「裏切り」への反発が米大統領選を突き動す

希望唱えたオバマのような候補はもういない

サンダース氏はヒラリー・クリントン氏の選挙活動に深刻な打撃を与えるかもしれない。サンダース支持者の3人に1人は先月、彼女が民主党の指名を獲得した場合、大統領選でクリントン氏には投票しないと回答した。

裏切られた、という声は1960年代にも、共和党と民主党の双方で目立った。64年の大統領選に名乗りを上げた共和党のバリー・ゴールドウォーター上院議員は、党が「東部のエスタブリッシュメント」に裏切られたと批判。民主党の左派も当時、ベトナム戦争に対して怒りの声を上げた。

実のところは「必要悪」

米国政治では、裏切りは不朽の課題なのだ。どんな大統領でも、物事を推し進めるためには妥協せねばならない。
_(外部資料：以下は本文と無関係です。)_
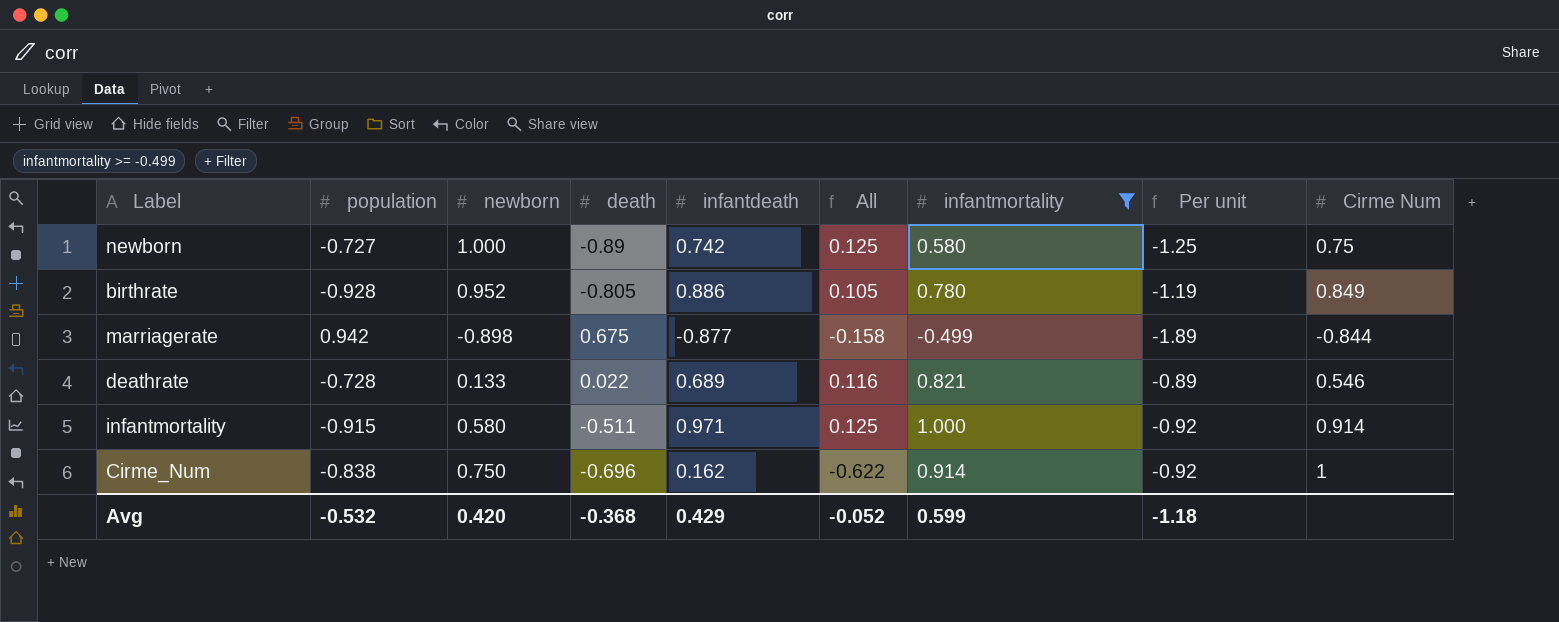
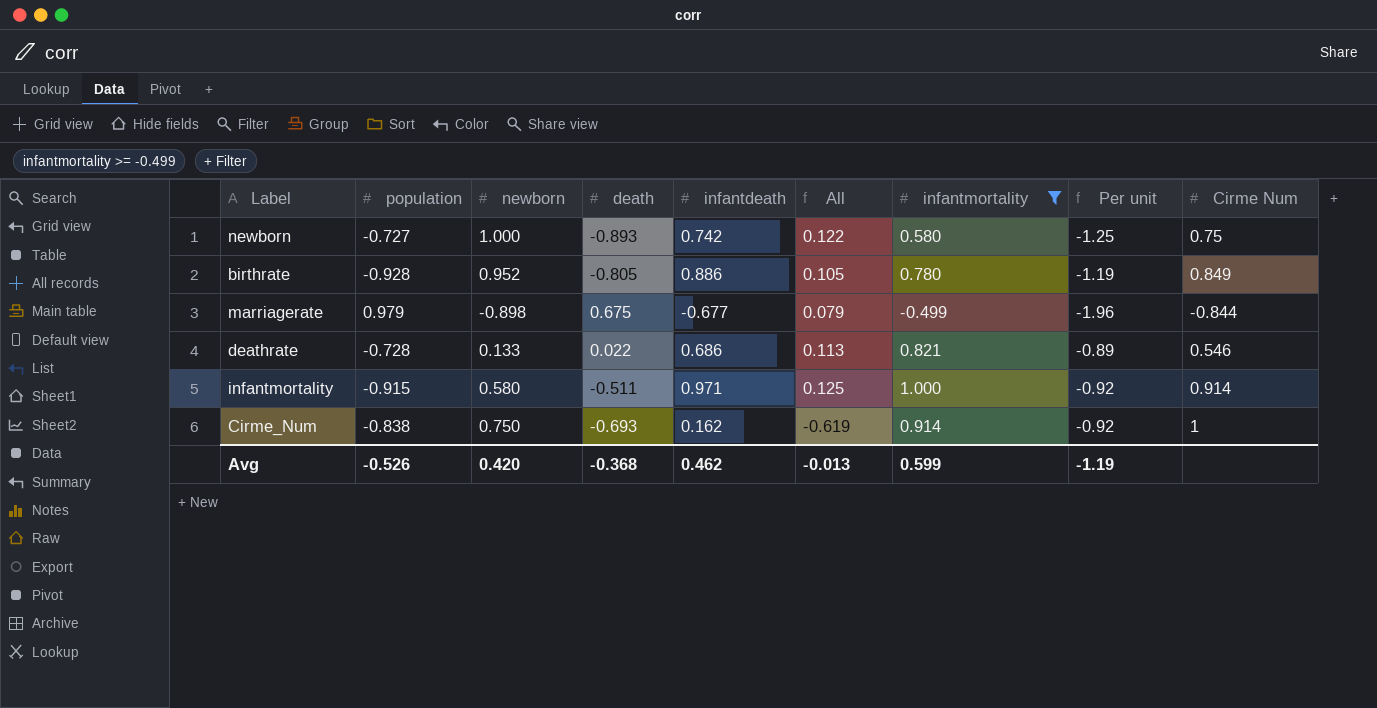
newborn | death: -0.89 -> -0.893
newborn | All: 0.125 -> 0.122
marriagerate | population: 0.942 -> 0.979
marriagerate | infantdeath: -0.877 -> -0.677
marriagerate | All: -0.158 -> 0.079
marriagerate | Per unit: -1.89 -> -1.96
deathrate | infantdeath: 0.689 -> 0.686
deathrate | All: 0.116 -> 0.113
Cirme_Num | death: -0.696 -> -0.693
Cirme_Num | All: -0.622 -> -0.619
Avg | population: -0.532 -> -0.526
Avg | infantdeath: 0.429 -> 0.462
Avg | All: -0.052 -> -0.013
Avg | Per unit: -1.18 -> -1.19

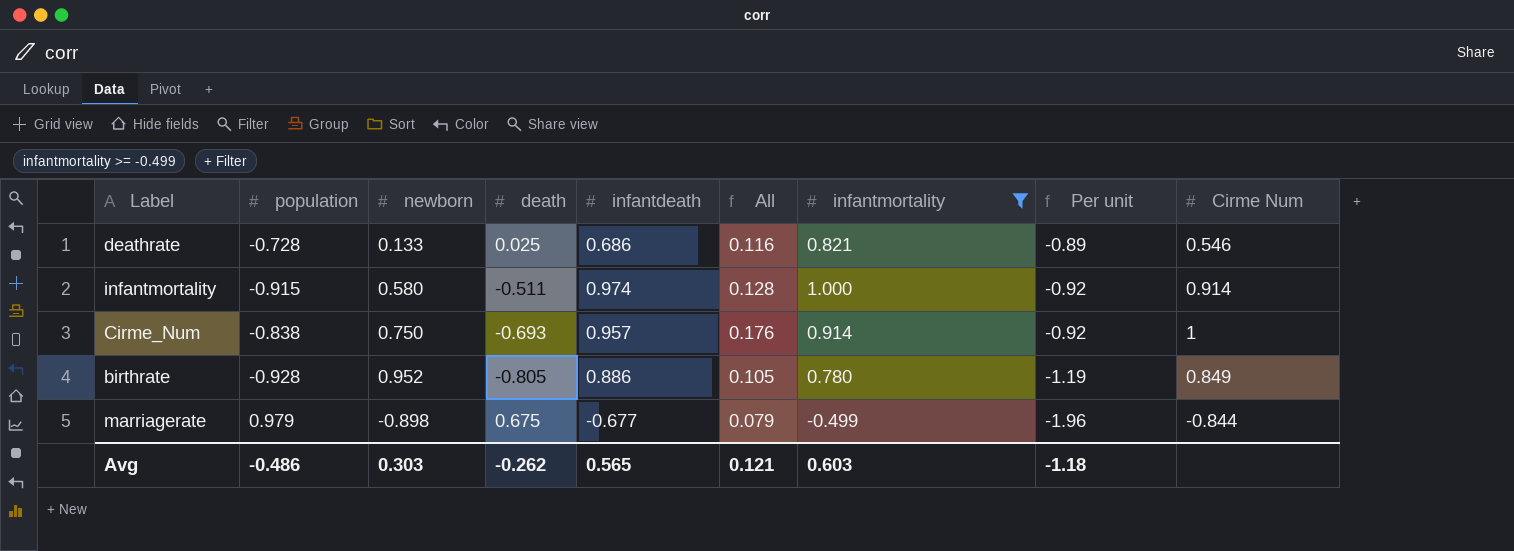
row order: none -> Per unit descending
row newborn: -0.727 | 1.000 | -0.893 | 0.742 | 0.122 | 0.580 | -1.25 | 0.75 -> none
deathrate | death: 0.022 -> 0.025
deathrate | All: 0.113 -> 0.116
infantmortality | infantdeath: 0.971 -> 0.974
infantmortality | All: 0.125 -> 0.128
Cirme_Num | infantdeath: 0.162 -> 0.957
Cirme_Num | All: -0.619 -> 0.176
Avg | population: -0.526 -> -0.486
Avg | newborn: 0.420 -> 0.303
Avg | death: -0.368 -> -0.262
Avg | infantdeath: 0.462 -> 0.565
Avg | All: -0.013 -> 0.121
Avg | infantmortality: 0.599 -> 0.603
Avg | Per unit: -1.19 -> -1.18

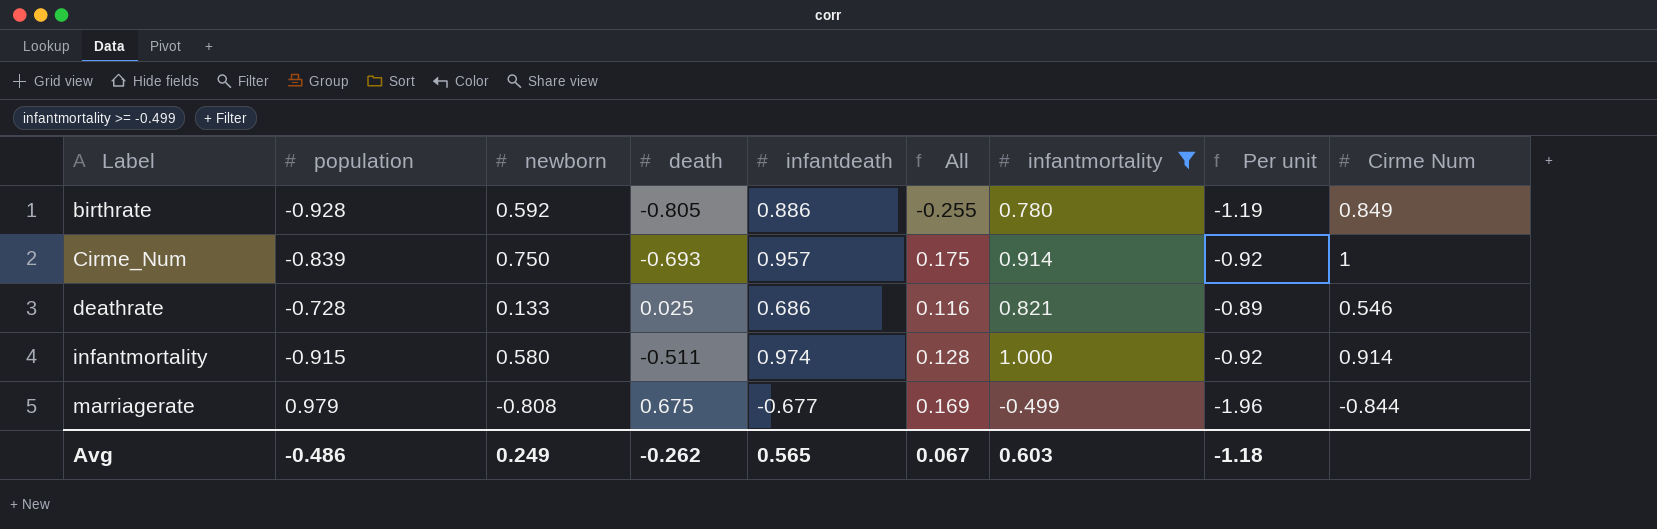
row order: Per unit descending -> Label ascending
birthrate | newborn: 0.952 -> 0.592
birthrate | All: 0.105 -> -0.255
Cirme_Num | population: -0.838 -> -0.839
Cirme_Num | All: 0.176 -> 0.175
marriagerate | newborn: -0.898 -> -0.808
marriagerate | All: 0.079 -> 0.169
Avg | newborn: 0.303 -> 0.249
Avg | All: 0.121 -> 0.067

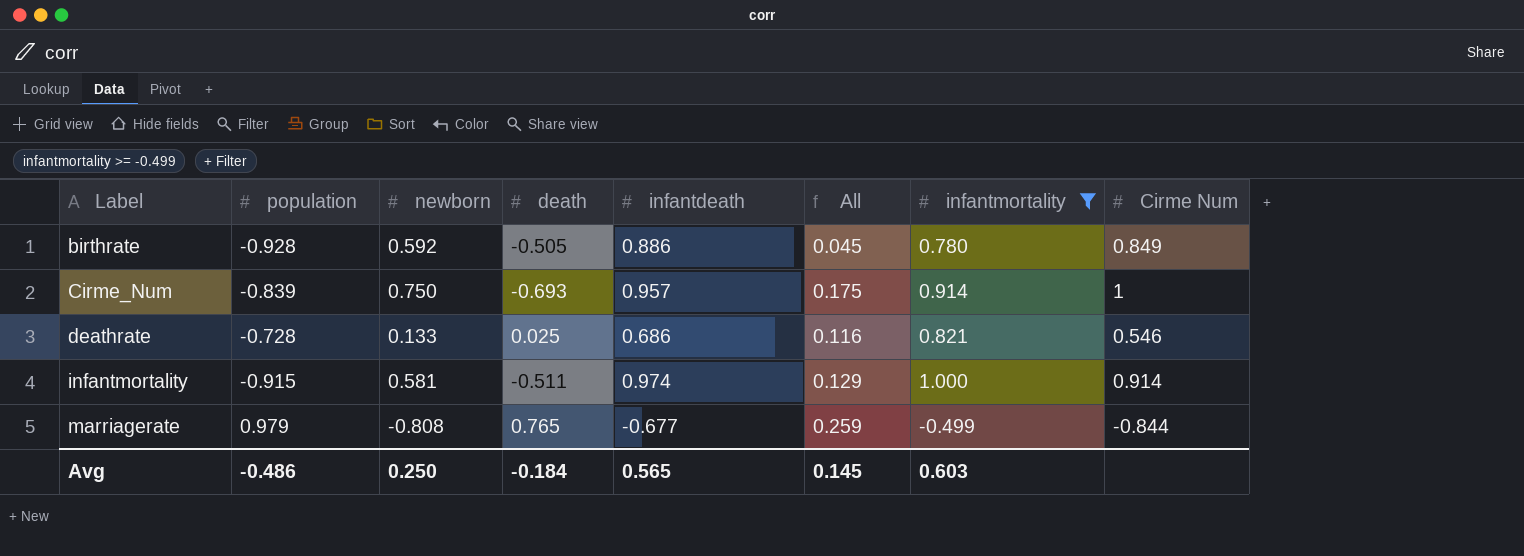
column Per unit | formula: [population] / [infantmortality] -> none
birthrate | death: -0.805 -> -0.505
birthrate | All: -0.255 -> 0.045
infantmortality | newborn: 0.580 -> 0.581
infantmortality | All: 0.128 -> 0.129
marriagerate | death: 0.675 -> 0.765
marriagerate | All: 0.169 -> 0.259
Avg | newborn: 0.249 -> 0.250
Avg | death: -0.262 -> -0.184
Avg | All: 0.067 -> 0.145

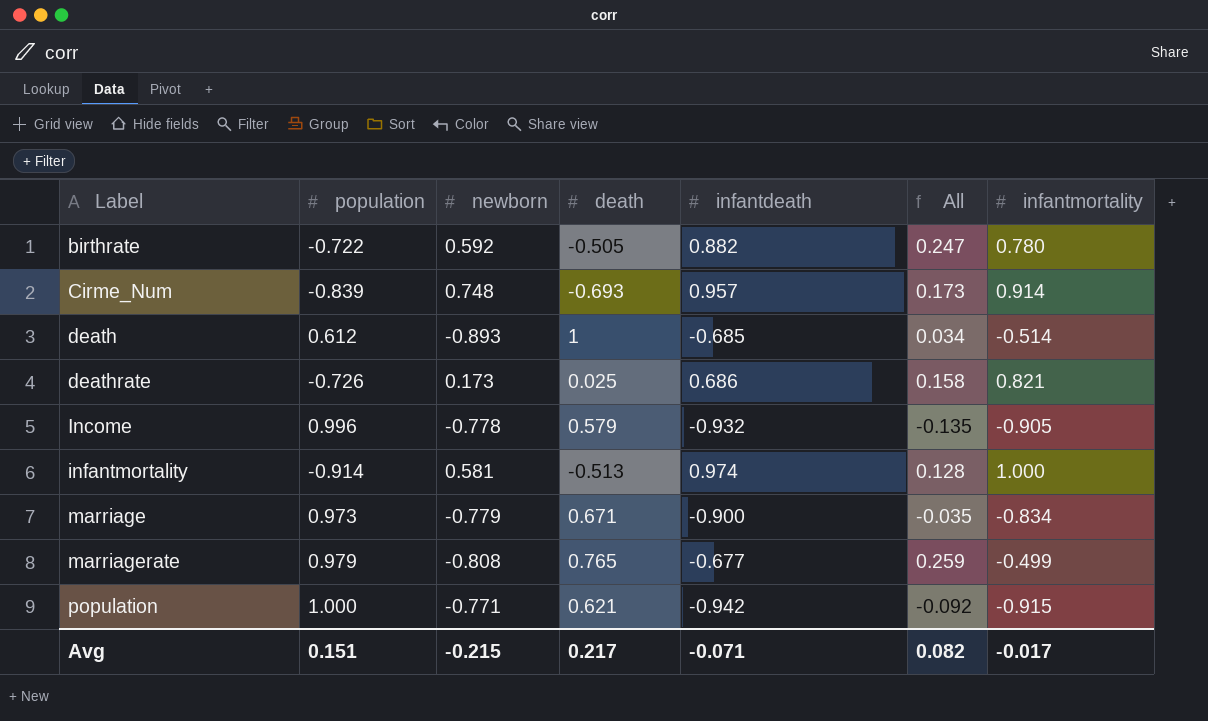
filter: infantmortality >= -0.499 -> none
column Cirme Num | position: 8 -> none
birthrate | population: -0.928 -> -0.722
birthrate | infantdeath: 0.886 -> 0.882
birthrate | All: 0.045 -> 0.247
Cirme_Num | newborn: 0.750 -> 0.748
Cirme_Num | All: 0.175 -> 0.173
deathrate | population: -0.728 -> -0.726
deathrate | newborn: 0.133 -> 0.173
deathrate | All: 0.116 -> 0.158
infantmortality | population: -0.915 -> -0.914
infantmortality | death: -0.511 -> -0.513
infantmortality | All: 0.129 -> 0.128
Avg | population: -0.486 -> 0.151
Avg | newborn: 0.250 -> -0.215
Avg | death: -0.184 -> 0.217
Avg | infantdeath: 0.565 -> -0.071
Avg | All: 0.145 -> 0.082
Avg | infantmortality: 0.603 -> -0.017

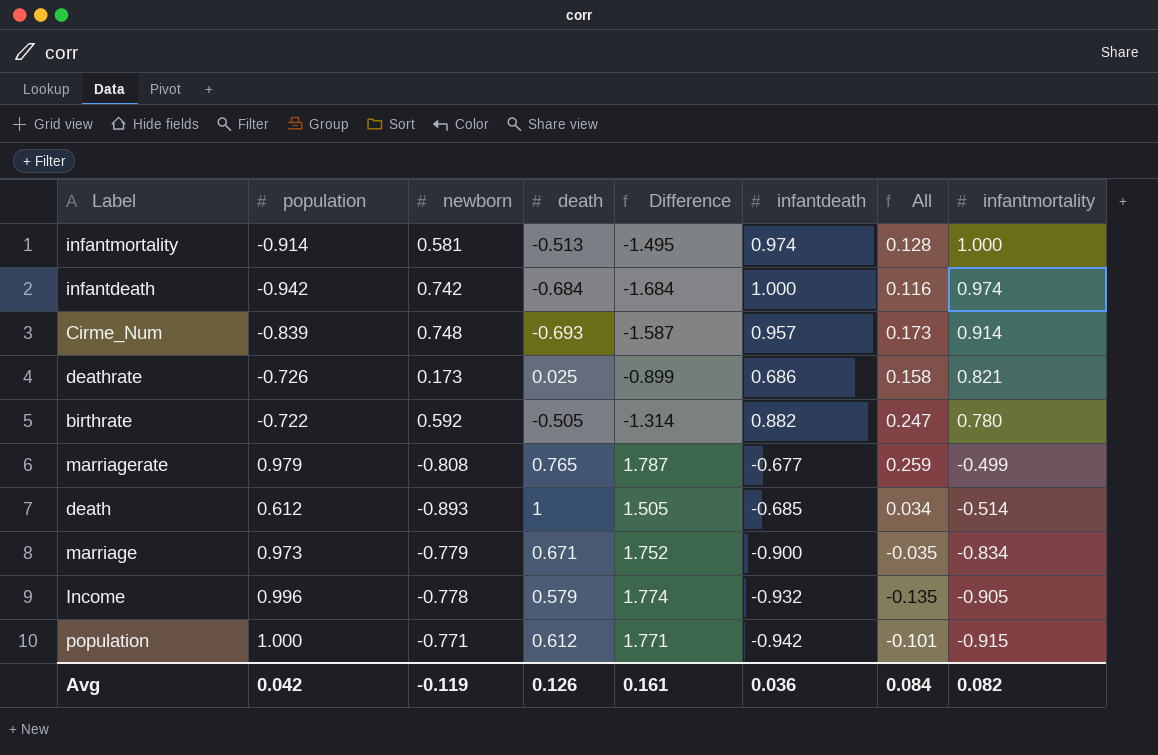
row order: Label ascending -> infantmortality descending
column Difference | formula: none -> [population] - [newborn]
row infantdeath: none -> -0.942 | 0.742 | -0.684 | -1.684 | 1.000 | 0.116 | 0.974
population | death: 0.621 -> 0.612
population | All: -0.092 -> -0.101
Avg | population: 0.151 -> 0.042
Avg | newborn: -0.215 -> -0.119
Avg | death: 0.217 -> 0.126
Avg | infantdeath: -0.071 -> 0.036
Avg | All: 0.082 -> 0.084
Avg | infantmortality: -0.017 -> 0.082

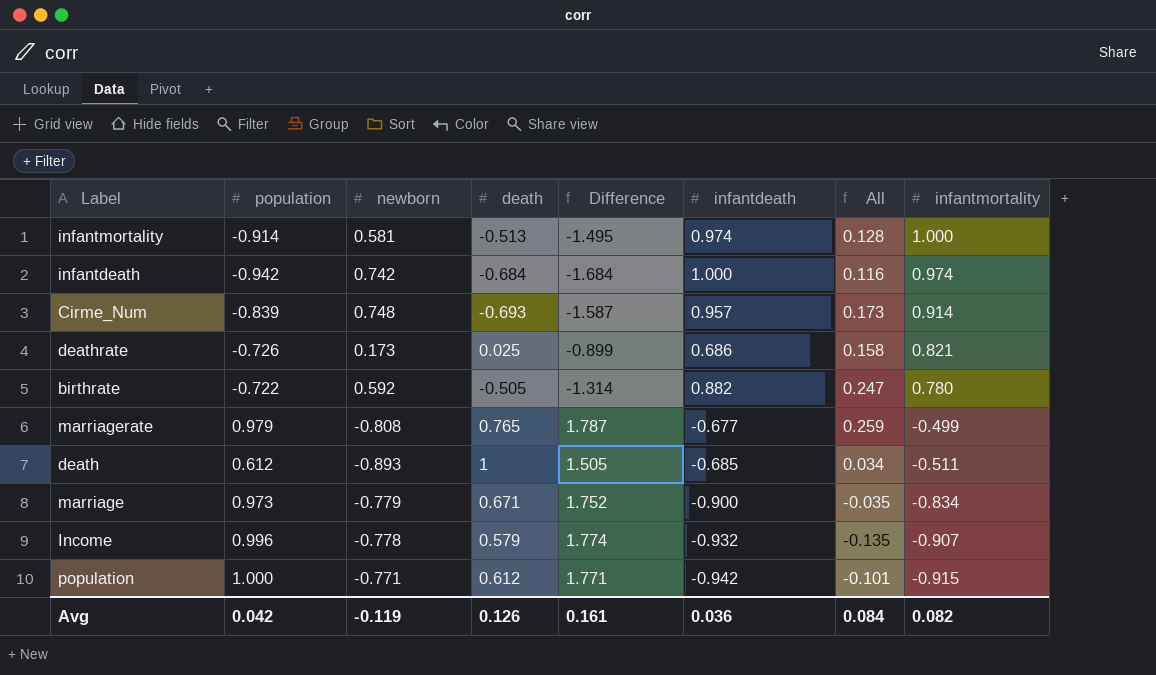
death | infantmortality: -0.514 -> -0.511
Income | infantmortality: -0.905 -> -0.907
潔癖な人間は取引というものを嫌い、それを行う者を寝返ったとみなす。米国を統治する上で各種の取引は不可欠なのだが、それは常に裏切りのリスクを伴うのだ。

ビル・スナイダー氏はカリフォルニア大学ロサンゼルス校(UCLA)コミュニケーション学科の客員教授。この記事は同氏個人の見解に基づいている。